I'm at the 802.11 Planet conference in Philadelphia. Right now I'm sitting in on Alan Reiter's presentation on leveraging 802.11 for conferences and meetings. I walked in quite late so I'm not sure what Alan discussed during the first 45 minutes. Right now, we're discussing blogs and journalism.
I'm a little disappointed because it's not a point by point pros, cons, how to's, etc. Instead it's more anectdotal. Not what I expected for a workshop.
He is mentioning bits and pieces, but you have to listen to all the anectdotal stuff to get to the actual nitty gritty info.
He's also discussing Dave Wiener's (I think it was Dave) idea concerning conference weblogs. Another good idea. I'm surprised one is not setup for this conference. Probably the idea is so new that the group infrastructure is not there - Alan said that very thing. This would be a good thing. I'd love to follow a conference blog.
Alan just showed the O'Reilly Emerging Technology Conference blog site. Nice site. Cute story about EtherPeg - a little program that tracks sites folks visit. The O'Reilly sysadmin posted site snapshots of all the sites visited by conference attendees. Very funny - people were not paying attention.
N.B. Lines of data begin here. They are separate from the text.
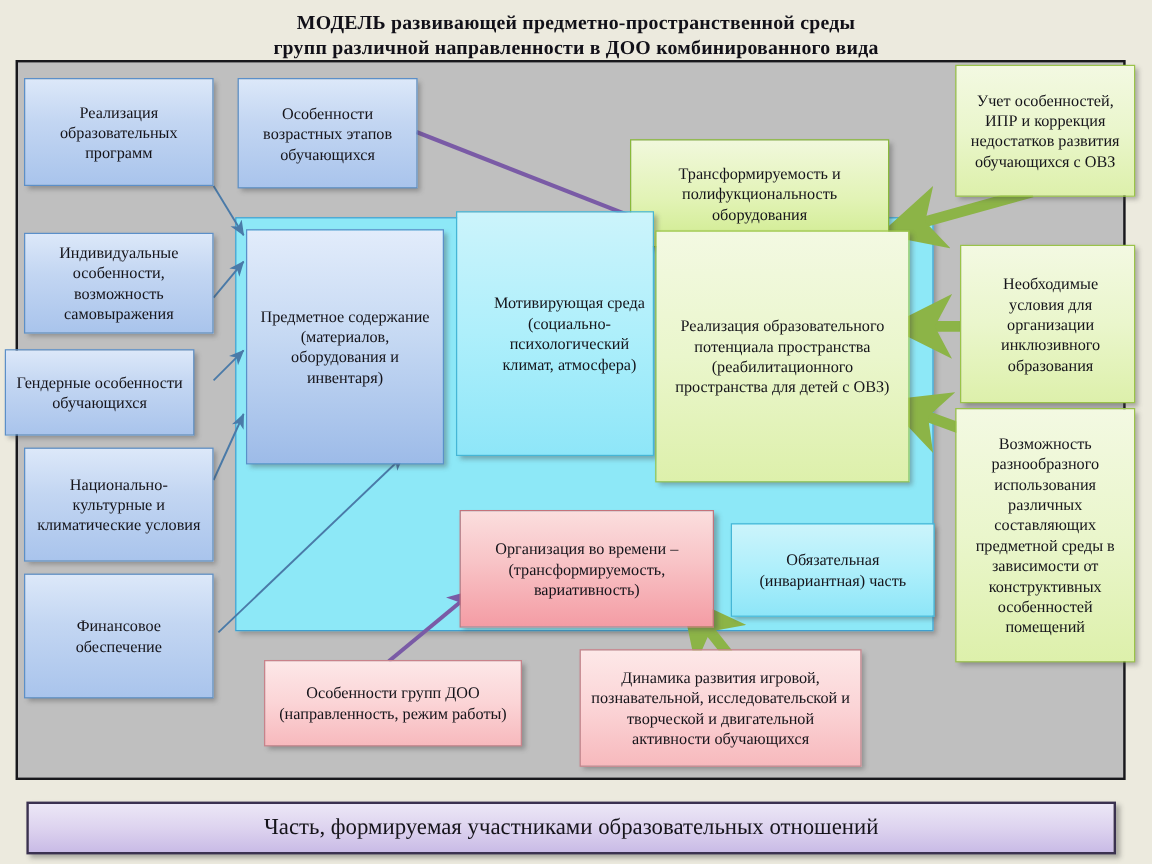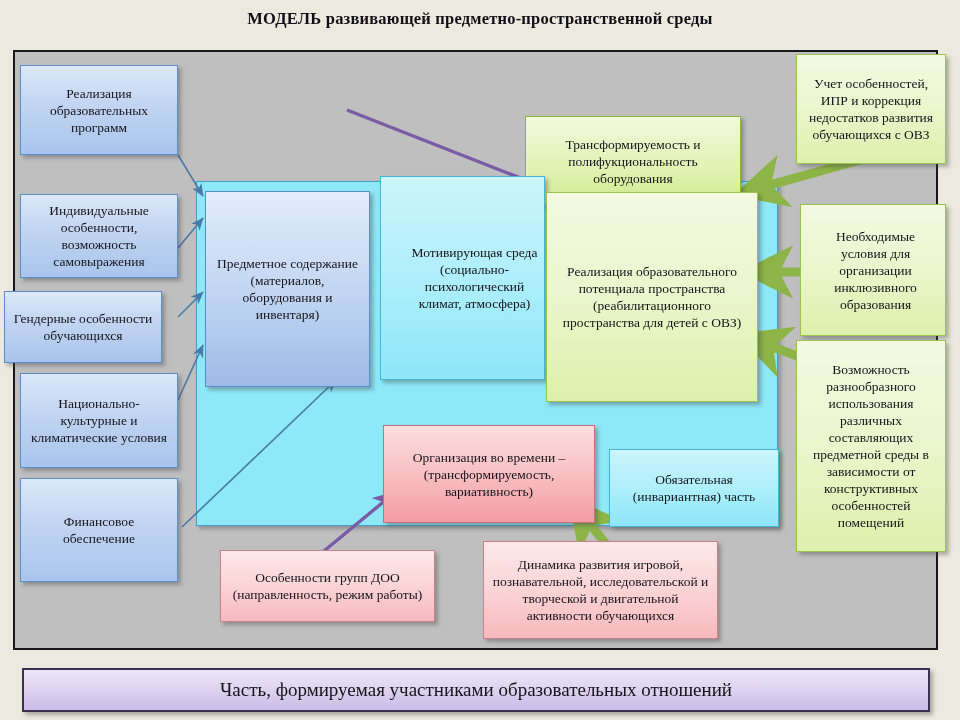"групп различной направленности в ДОО" span { html: none -> <span>групп различной направленности в ДОО комбинированного вида</span> }
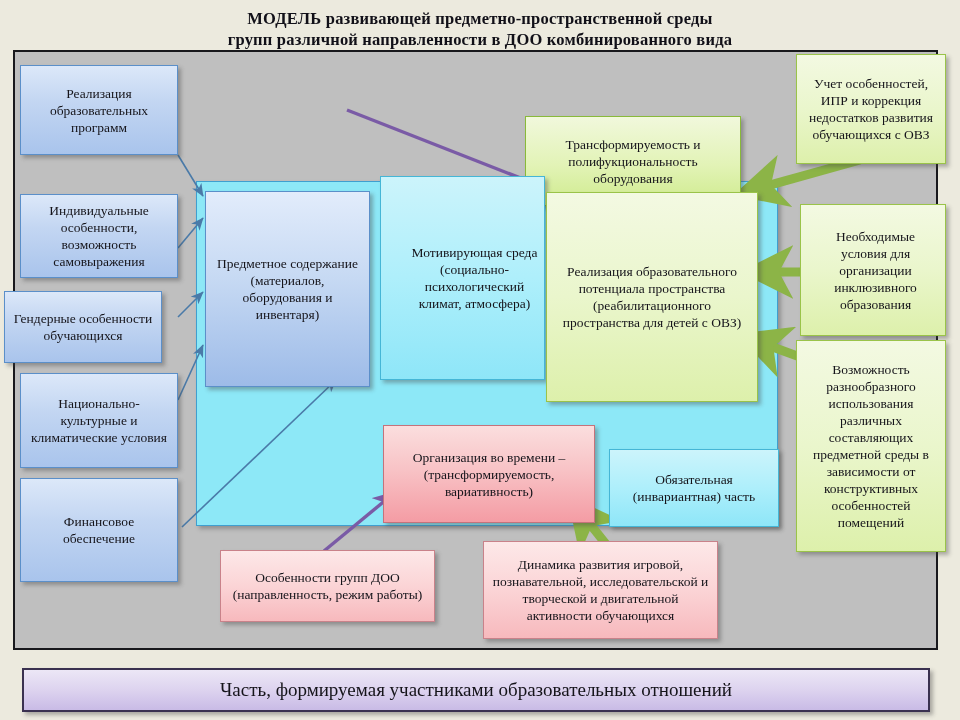"Особенности возрастных этапов" div.box { html: none -> <div> <span>Особенности возрастных этапов обучающихся</span> </div> }
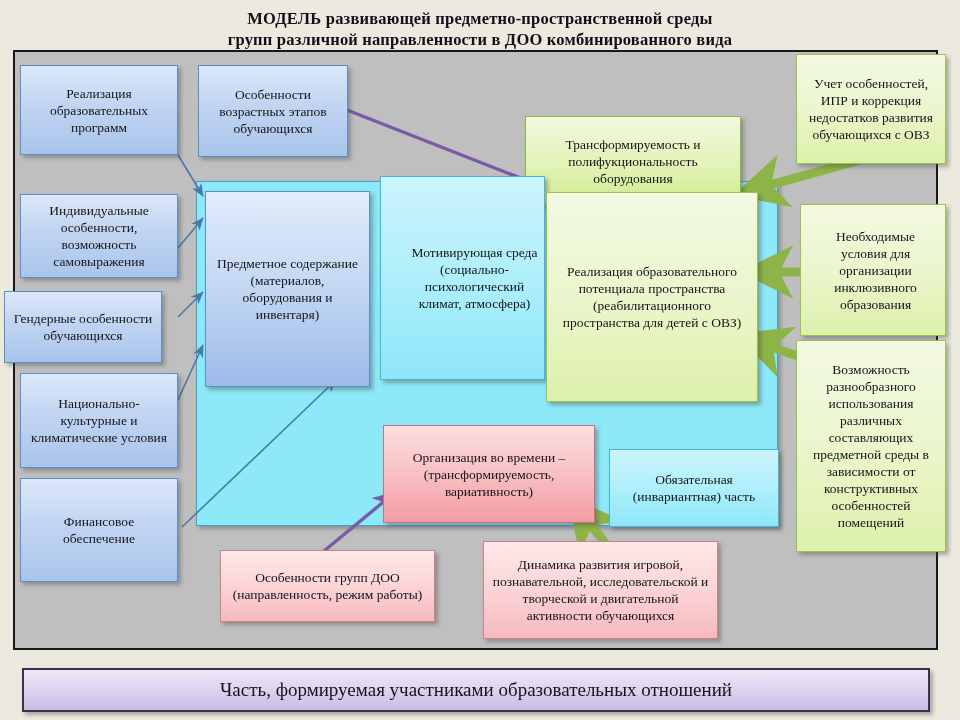"Обязательная (инвариантная) часть" div.box { top: 449px -> 436px }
Instant Polling at conferences - a good idea. I wonder if speakers and organizers are ready for instant feedback.
Alan also mentioned Colligo - a wireless collaboration application. I've heard of them before - I believe from Megnut when she was in Anchorage. I really would like to look into it.
Overall I'm not super thrilled with this session - I had hoped for quite a bit more substance. Some good little nuggets but no real nitty gritty.
Note - Alan just asked if folks blogged meetings. I was the only one who raised my hand. I stated I blogged this session. I then went on to state I'd hoped for a more technical discussion. He stated that he had probably mis-advertised the session - it was meant to be more general. Knowing me, it was probably advertised that way and I misread it.
Alan just made the killer comment - the smart cellular operator will do both GPRS and 802.11b. He mentioned the BT initiative to put in over 400 802.11 hotspots. Yup. I personally am not sure carriers doing widespread hotspots. But I digress.
Now we're getting into a discussion of GPRS and 802.11b pros and cons. Billing infrastructure, seamless logon, etc.
Based on the audience, I really think I misread the description of this session - many of the attendees asking questions seem to be fairly new to 802.11b wireless market strategies.